# Need HELP with Capillary Film



## mpax_graphics (Mar 5, 2008)

I have somewhat of a HUGE Problem on my hands. I have ordered some Chromaline Pro Cap 50 and I have waisted 7 screens worth of it ($$$$$$). I also am out of liquid emulsion, so for the time being I am stuck with the ProCap, until I can get more Emulsion.

Anyway, I have put the film on per the directions (with water only) and then dry in my homemade drying cabinet for at least 3 hours. 

Initially, I used the instructions Expo times, but ended up going all the way up to three minutes. 

EVERY time I go to wash out the screen it seems to be starting to wash out right and then it just disintegrates and the film falls off.

Can anyone help me with this. I don't know what I am doing wrong, I have followed the written instructions and tutorial videos I have seen. I have to get a job out tomorrow night, so I really need a solution fast. And I would love to not waste any more film (I am literally washing 2 bucks down the drain).

Thanks.


----------



## thutch15 (Sep 8, 2008)

1. are you degreasing you screens?
2. Is it disolving or peeling off?
3. Are you spraying from ink side or shirt side?


----------



## PositiveDave (Dec 1, 2008)

have you abraded the screen?


----------



## mpax_graphics (Mar 5, 2008)

It is more like peeling, it is in a big pile in the corner of the sink when I'm done.

Yes I am degreasing.

I have tried both, but primarily from the ink side.

Sorry to sound like a noob, but what is abraiding?


----------



## thutch15 (Sep 8, 2008)

That is probably you problem...I think it should always wash out from the shirt side. At least that is how Easyfilm is.

Abraiding- scrubing the screen and making it rough.


----------



## AggressiveGuy (Feb 23, 2010)

I have used a lot of Cap Film. Make sure you put the film on the shirt side of the screen and wash from the same side (shirt side). 

Is your screen wet enough when you put the film on it? I would wet the screen thoroughly with my hose and use a spray bottle on the film itself. Another suggestion is to use a squeegee to help press the film into the screen. 

Finally how do you know the cap film
dried before you exposed it.

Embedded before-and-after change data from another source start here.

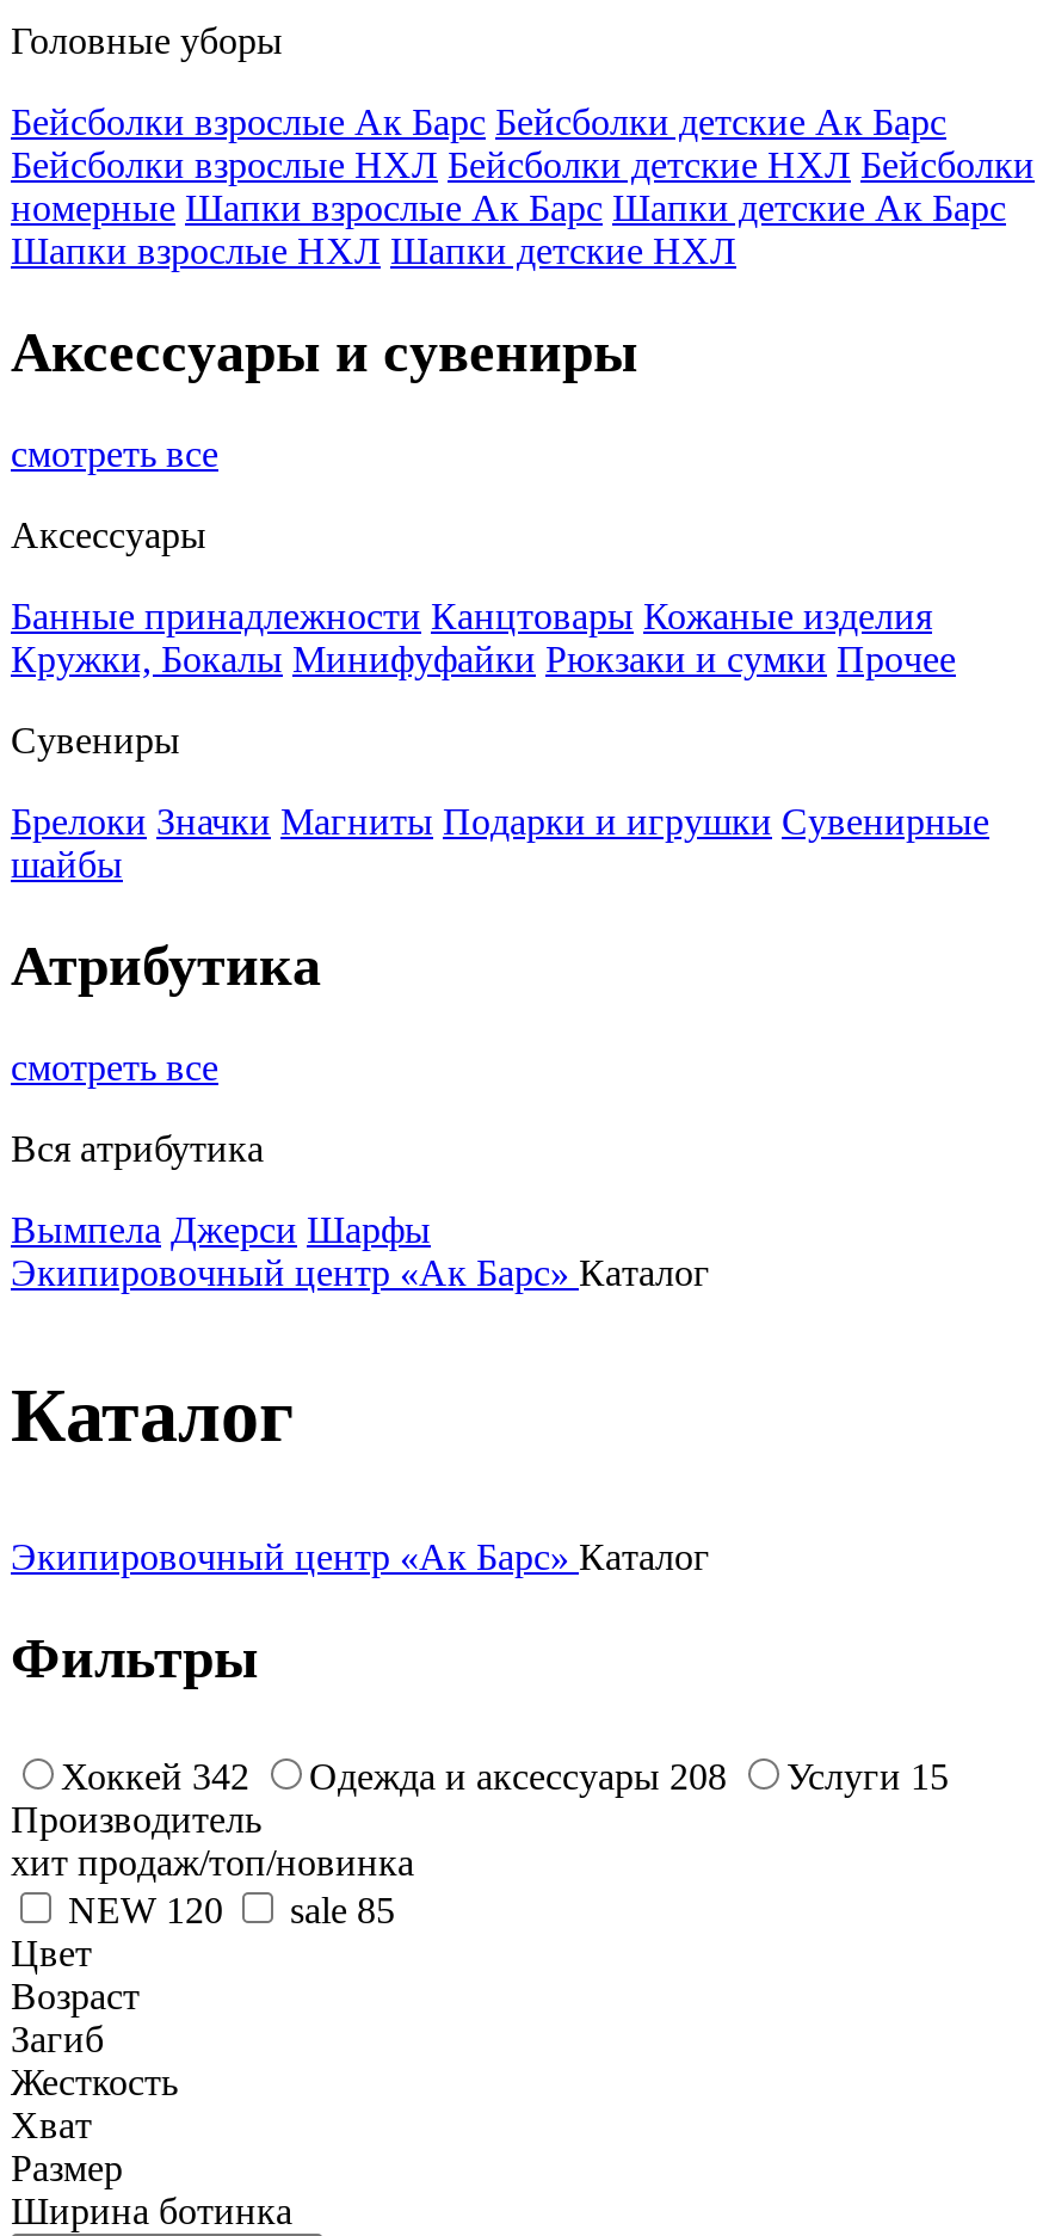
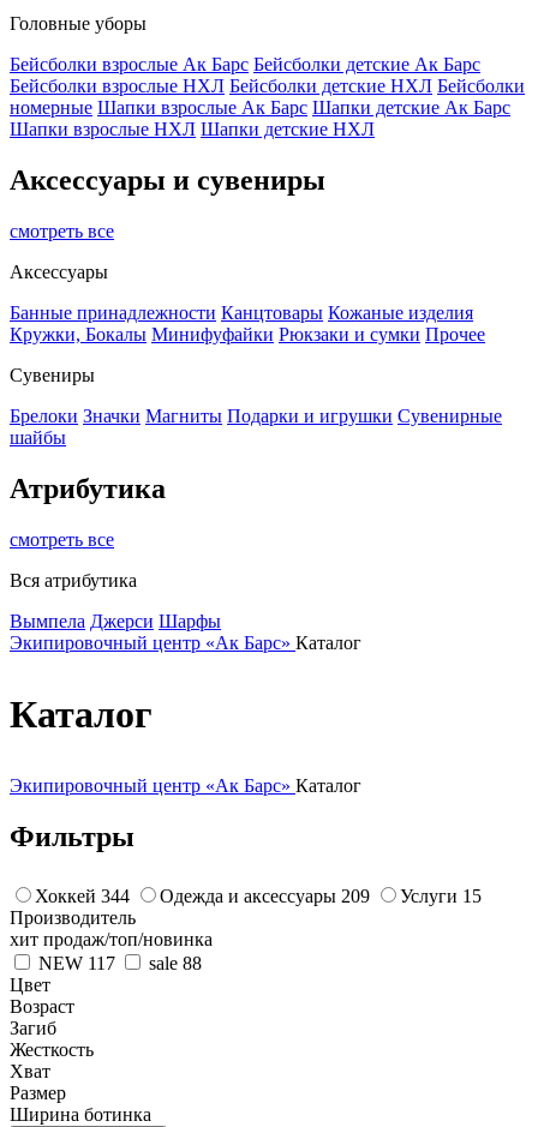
[61,1755,249,1795] Хоккей 342 -> [35,885,130,906] Хоккей 344
[309,1755,727,1795] Одежда и аксессуары 208 -> [160,885,370,906] Одежда и аксессуары 209
[68,1889,223,1929] NEW 120 -> [38,952,115,973] NEW 117
[290,1889,395,1929] sale 85 -> [149,952,202,973] sale 88

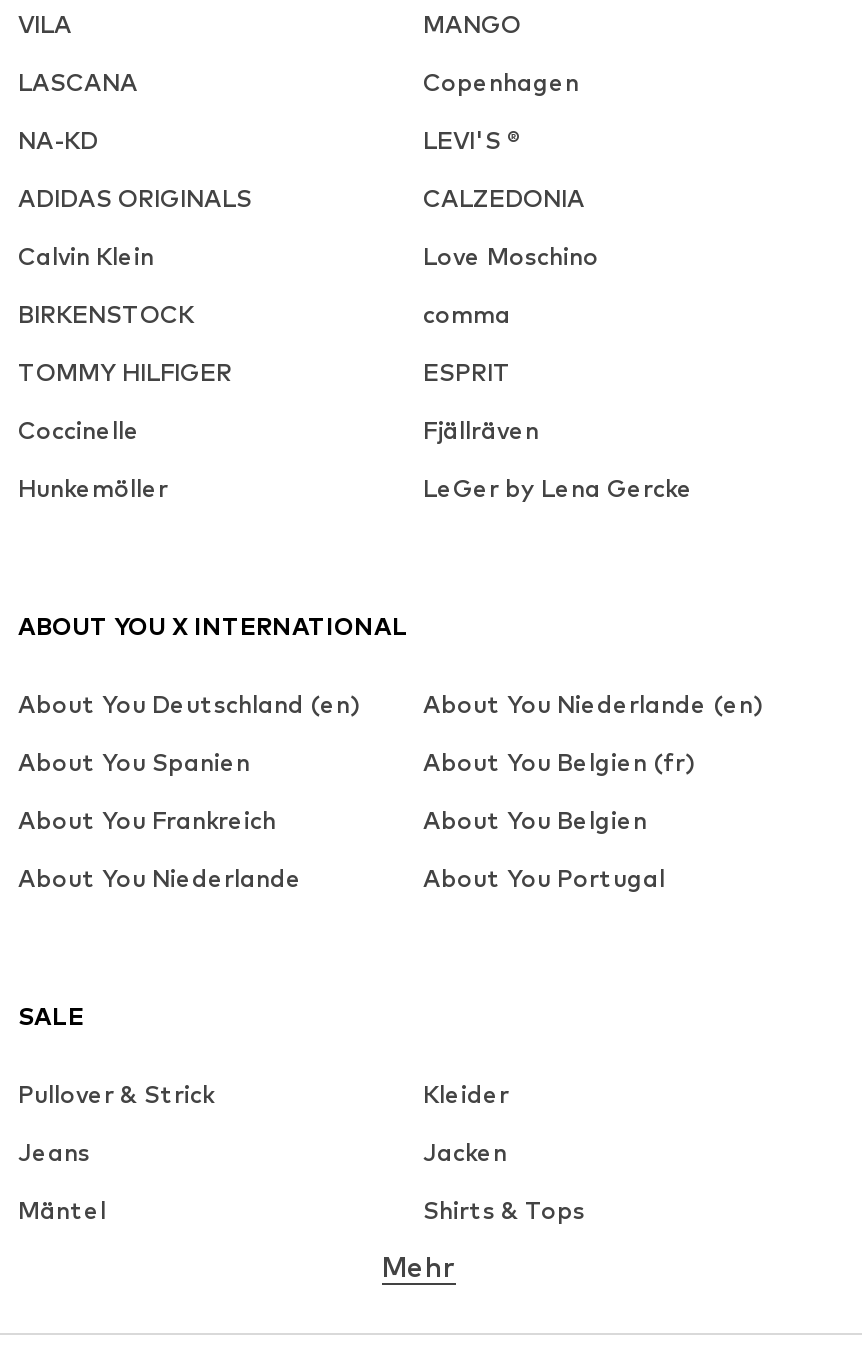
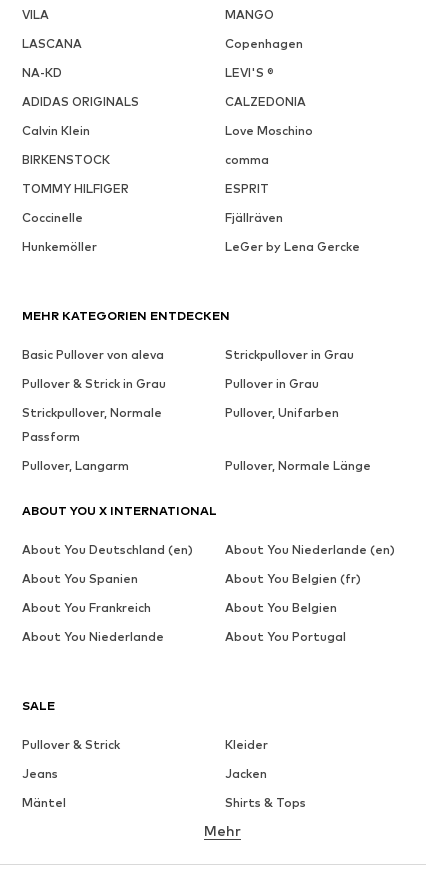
none -> [22,308,354,444] MEHR KATEGORIEN ENTDECKEN | Basic Pullover von aleva | Strickpullover in Grau | Pullover & Strick in Grau | Pullover in Grau | Strickpullover, Normale | Passform
none -> [22,458,370,473] Pullover, Langarm | Pullover, Normale Länge
none -> [224,405,338,420] Pullover, Unifarben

Or are you hitting it with too much pressure when washing out the screen???


----------



## mpax_graphics (Mar 5, 2008)

I am definitely getting it VERY wet, and have tried to lightly spray the front of the film with water as well. As far as knowing when it is dry, I was told the backer should come off very easily when dried, and it did. 

I have coated a couple more and they are going to dry overnight, then I'll try these tips about washing out from the shirt side (fingers crossed).


----------



## ironhog (Mar 24, 2009)

Oh man. I found this post searching the archives. Having the same issue. But there is no post with the solution. What happened man? Did you get it fixed? Dude, you left me hangin!!!


----------



## LMPromotionals (Mar 19, 2012)

lol, herb! I'm having the same problem too! put four screens in last night, all looked good and when washing out the film started bubbling and in some spots it looked very thin. not impressed with this film i bought from printa. using 110 mesh and 50 micron film and its been straight bologna. switched brands in a pinch and it didn't pay out. no bueno.


----------



## ironhog (Mar 24, 2009)

I went to ULANO EZ film. Works like magic. Follow the intructions and BAZINGA!!! Wash out from the shirt side and go to printing...


----------



## krystalclearblue (Sep 6, 2012)

I have been having a problem washing out the film after I expose it. It starts to wash out but its like it take to long and gets the rest of the film to wet then starts make the letters/image dis-formed. Or I will lose detail in the image.


----------



## ironhog (Mar 24, 2009)

This may or may not be relative. When I started I ran a step wedge test and came up with a time 0f 6:45 to burn my screens. Keep in mind the light source. I use a Printa Systems black light exposure unit. I was using an Epson 1280 to create images. Was printing them twice to get dark enough. Then I acquired a 1400 and went all black. My screens instantly became easier to wash out. I had a job needing some half tones so I grabbed a free trial of ACCURIP and went with the same exposure time as before. Not good. Screens were over exposed, kinda having the same washout issue you are describing. I have dropped my exposure time to 4:15 and am having great success. Spray the screen, let it set for about 30-45 seconds and it washes out in under a minute with no degradation to the image....


----------